# MKIV Jetta - ECS Tuning Headlight Leveling Kit Not Working



## eurolicious (May 13, 2009)

So I followed these directions (Before anyone says anything I do have the leveling motors already installed in the headlights): 

http://bd8ba3c866c8cbc330ab-7b26c6f3e01bf511d4da3315c66902d6.r6.cf1.rackcdn.com/rehostat+1010.pdf


I managed to install the OE fog light wiring kit and everything went well. I also installed the leveling kit; however, the headlights are not moving. ECS says that you need to use a wire splice and connect the red wire coming from the back of the Rheostat switch to the yellow w/red stripe wire which on the back of the headlight switch. I did all that and i still do not see them moving. 

Could it be that the inline splice is not giving me the power i need for them to move? Has anyone else used a different wire to hook that up to?

If someone knows what could be going wrong let me know. 

Picture to illustrate what i was talking about above:










Kit in question:

http://www.ecstuning.com/Volkswagen-Jetta_IV--1.8T/Lighting/Headlights/Leveling/ES12176/










Thanks in advance :beer::beer:


----------



## eurolicious (May 13, 2009)

Bump


----------



## dennisgli (May 17, 2003)

eurolicious said:


> ECS says that you need to use a wire splice and connect the red wire coming from the back of the Rheostat switch to the yellow w/red stripe wire which on the back of the headlight switch.

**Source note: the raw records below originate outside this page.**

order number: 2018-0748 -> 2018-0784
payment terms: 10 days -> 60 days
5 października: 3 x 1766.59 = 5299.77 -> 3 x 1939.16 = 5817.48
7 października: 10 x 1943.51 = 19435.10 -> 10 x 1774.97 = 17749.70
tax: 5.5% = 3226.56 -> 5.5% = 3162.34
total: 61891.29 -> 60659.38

Do they really tell you to connect it to the light switch without installing a fuse? Sounds like a good way to start a fire!

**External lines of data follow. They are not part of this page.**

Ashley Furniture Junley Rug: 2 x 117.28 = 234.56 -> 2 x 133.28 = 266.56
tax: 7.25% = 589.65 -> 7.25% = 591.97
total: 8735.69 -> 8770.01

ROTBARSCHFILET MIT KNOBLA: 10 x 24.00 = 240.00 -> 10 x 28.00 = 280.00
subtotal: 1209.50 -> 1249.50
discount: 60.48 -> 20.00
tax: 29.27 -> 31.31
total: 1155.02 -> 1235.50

Have you called them to ask why they aren't working?


----------



## eurolicious (May 13, 2009)

dennisgli said:


> Do they really tell you to connect it to the light switch without installing a fuse? Sounds like a good way to start a fire!
> 
> Have you called them to ask why they aren't working?


Yeah you are just supposed to tap into the yellow/red wire. 

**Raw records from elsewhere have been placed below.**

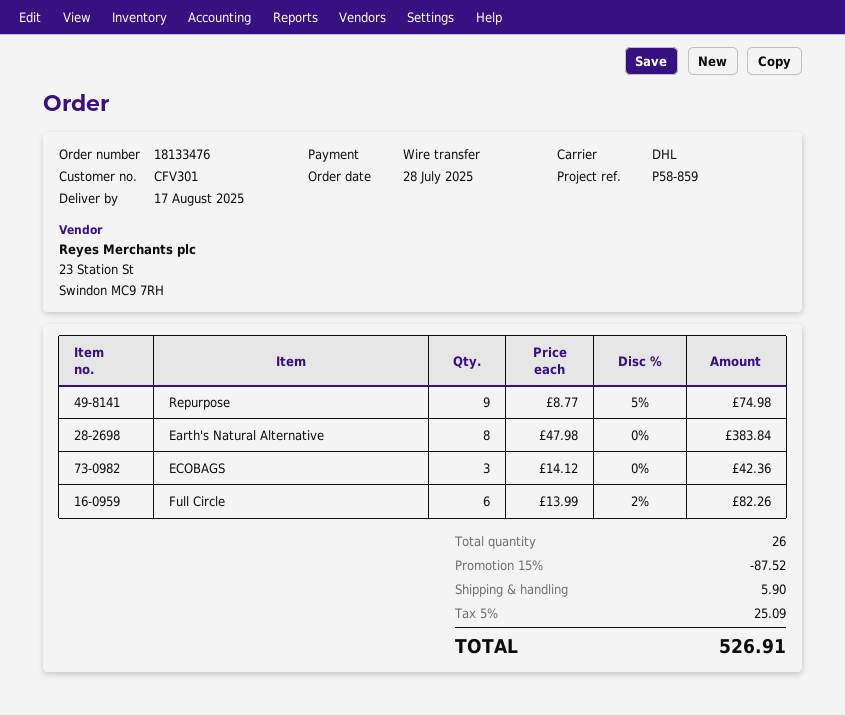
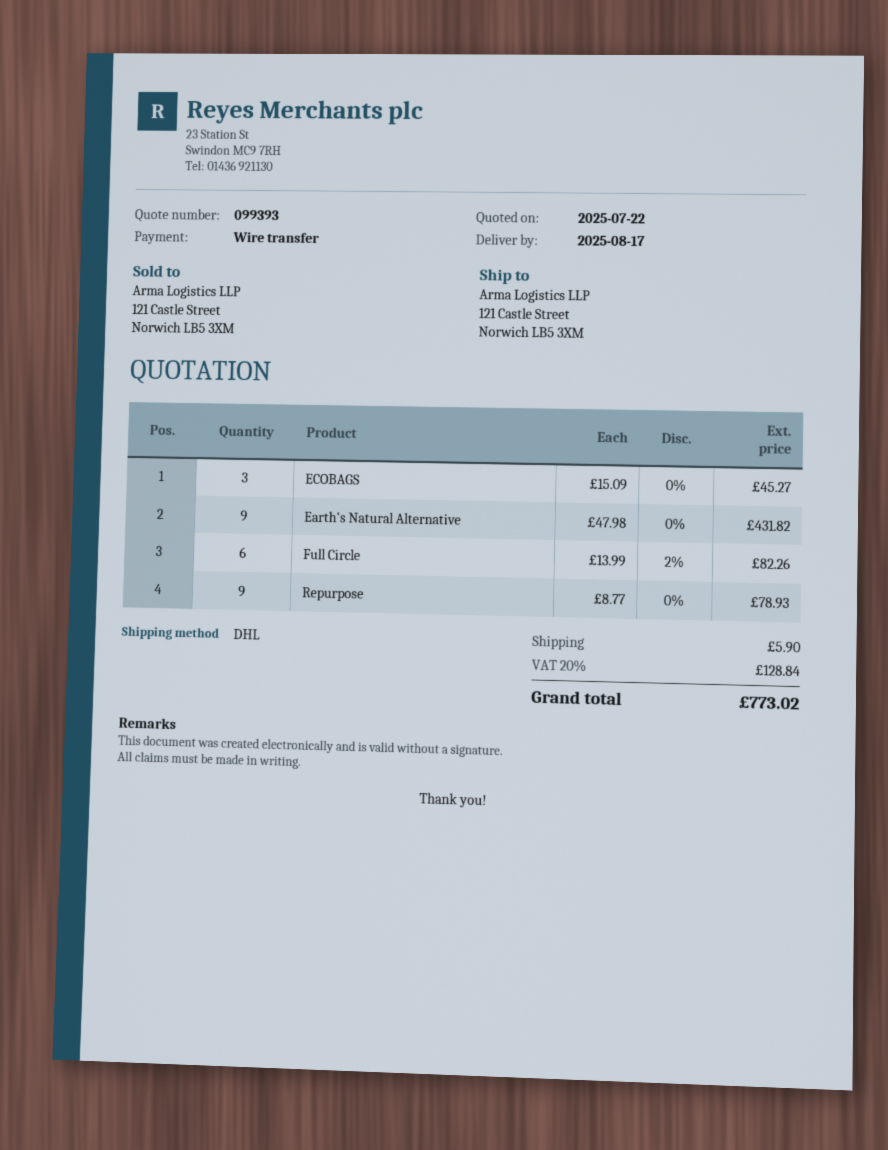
Repurpose: 9 x 8.77 - 5% = 74.98 -> 9 x 8.77 = 78.93
Earth's Natural Alternative: 8 x 47.98 = 383.84 -> 9 x 47.98 = 431.82
ECOBAGS: 3 x 14.12 = 42.36 -> 3 x 15.09 = 45.27
discount: 15% = 87.52 -> none
tax: 5% = 25.09 -> 20% = 128.84
total: 526.91 -> 773.02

Also I did call and I did email them. 

It is getting really frustrating. I have double/triple checked all the connections and have found nothing. I am just going to yank the trigger wire out of the headlight 10-10 harness and try and install it again (again). I know my headlight motors are good because the headlights are brand new.


----------



## ECS Tuning (Oct 2, 2006)

PM responded.


Andy


----------



## eurolicious (May 13, 2009)

ECS Tuning said:


> PM responded.
> 
> 
> Andy


Thank you Andy


----------